Now you have to take into consideration that none of your $ors will be able to sort their data cardinally in an optimal manner using the index due to a bug in MongoDBs query optimizer: https://jira.mongodb.org/browse/SERVER-1205 .
So you know that the $or will have some performance problems with a sort and that putting the sort field into the $or clause indexes is useless atm.
So considering this the first index you want is one that covers the base query you are making. As #Leonid said you could make this into a compound index, however, I would not do it the order he has done it. Instead, I would do:
db.col.ensureIndex({type:-1,deleted:-1,date.created:-1})
I am very unsure about the deleted field being in the index at all due to its super low selectivity; it could, in fact, create a less performant operation (this is true for most databases including SQL) being in the index rather than being taken out. This part will need testing by you; maybe the field should be last (?).
As to the order of the index, again I have just guessed. I have said DESC for all fields because your sort is DESC, but you will need to explain this yourself here.
So that should be able to handle the master clause of your query. Now to deal with those $ors.
Each $or will use an index separately, and the MongoDB query optimizer will look for indexes for them separately too as though they are separate queries altogether, so something worth noting here is a little snag about compound indexes ( http://docs.mongodb.org/manual/core/indexes/#compound-indexes ) is that they work upon prefixes ( an example note here: http://docs.mongodb.org/manual/core/indexes/#id5 ) so you can't make one single compound index to cover all three clauses, so a more optimal method of declaring indexes on the $or (considering the bug above) is:
db.col.ensureindex({creator._id:1});
db.col.ensureindex({aprent._id:1});
db.col.ensureindex({somrelation._id:1});
It should be able to get you started on making optimal indexes for your query.
I should stress however that you need to test this yourself.

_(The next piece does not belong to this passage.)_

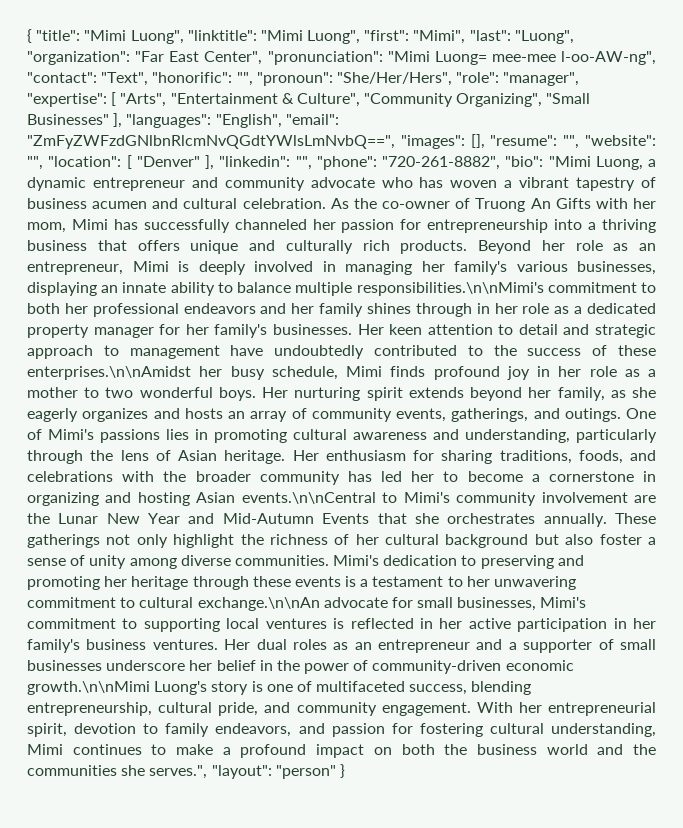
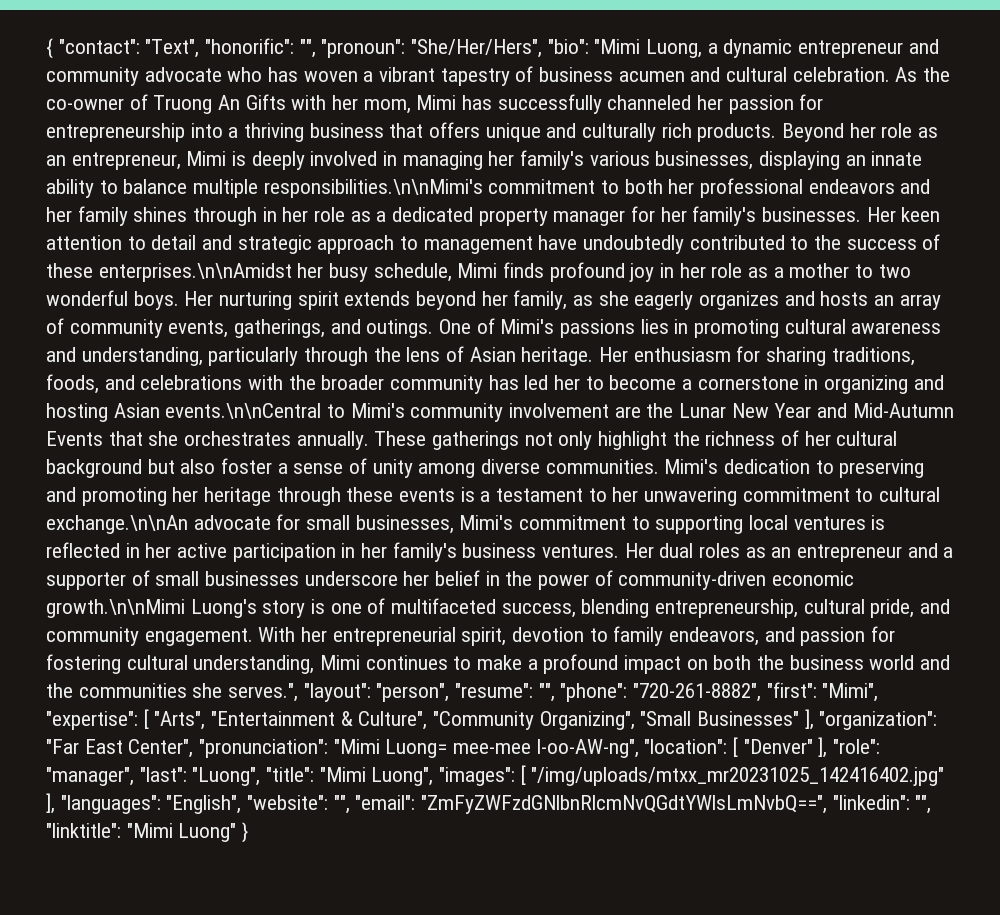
- { "title": "Mimi Luong", "linktitle": "Mimi Luong", "first": "Mimi", "last": "Luong", "organization": "Far East Center", "pronunciation": "Mimi Luong= mee-mee l-oo-AW-ng", "contact": "Text", "honorific": "", "pronoun": "She/Her/Hers", "role": "manager", "expertise": [ "Arts", "Entertainment & Culture", "Community Organizing", "Small Businesses" ], "languages": "English", "email": "ZmFyZWFzdGNlbnRlcmNvQGdtYWlsLmNvbQ==", "images": [], "resume": "", "website": "", "location": [ "Denver" ], "linkedin": "", "phone": "720-261-8882", "bio": "Mimi Luong, a dynamic entrepreneur and community advocate who has woven a vibrant tapestry of business acumen and cultural celebration.
+ { "contact": "Text", "honorific": "", "pronoun": "She/Her/Hers", "bio": "Mimi Luong, a dynamic entrepreneur and community advocate who has woven a vibrant tapestry of business acumen and cultural celebration.
- With her entrepreneurial spirit, devotion to family endeavors, and passion for fostering cultural understanding, Mimi continues to make a profound impact on both the business world and the communities she serves.", "layout": "person" }
+ With her entrepreneurial spirit, devotion to family endeavors, and passion for fostering cultural understanding, Mimi continues to make a profound impact on both the business world and the communities she serves.", "layout": "person", "resume": "", "phone": "720-261-8882", "first": "Mimi", "expertise": [ "Arts", "Entertainment & Culture", "Community Organizing", "Small Businesses" ], "organization": "Far East Center", "pronunciation": "Mimi Luong= mee-mee l-oo-AW-ng", "location": [ "Denver" ], "role": "manager", "last": "Luong", "title": "Mimi Luong", "images": [ "/img/uploads/mtxx_mr20231025_142416402.jpg" ], "languages": "English", "website": "", "email": "ZmFyZWFzdGNlbnRlcmNvQGdtYWlsLmNvbQ==", "linkedin": "", "linktitle": "Mimi Luong" }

Mongodb can use only one index per query, so I can't see the way to use indexes to query someid in your model.
So, the best approach is to add special field for this task:
ids = [creator._id, parent._id, somerelation._id]
In this case you'll be able to query without using $or operator:
db.things.find({
deleted: false,
type: 'thing',
ids: someid
}).sort({
'date.created': -1
})
In this case your index will look something like this:
{deleted:1, type:1, ids:1, 'date.created': -1}

If you had flexibility to adjust the schema, I would suggest adding a new field, associatedIds : [ ] which would hold creator._id, parent._id, some relation._id - you can update that field atomically when you update the main corresponding field, but now you can have a compound index on this field, type and created_date which eliminates the need for $or in your query entirely.

Considering your requirement for indexing , I would suggest you to use $orderBy operator along side your $or query. By that I mean you should be able to index on the criteria's in your $or expressions used in your $or query and then you can $orderBy to sort the result.
For example:
db.things.find({
deleted: false,
type: 'thing',
$or: [{
'creator._id': someid
}, {
'parent._id': someid
}, {
'somerelation._id': someid
}]
},{$orderBy:{'date.created': -1}})
The above query would require compound indexes on each of the fields in the $or expressions combined with the sort object specified in the orderBy criteria.
for example:
db.things.ensureIndex{'parent._id': 1,"date.created":-1}
and so on for other fields.
It is a good practice to specify "limit" for the result to prevent mongodb from performing a huge in memory sort.
Read More on $orderBy operator here

Related

Will $or query in mongo findOne operation use index if not all expressions are indexed?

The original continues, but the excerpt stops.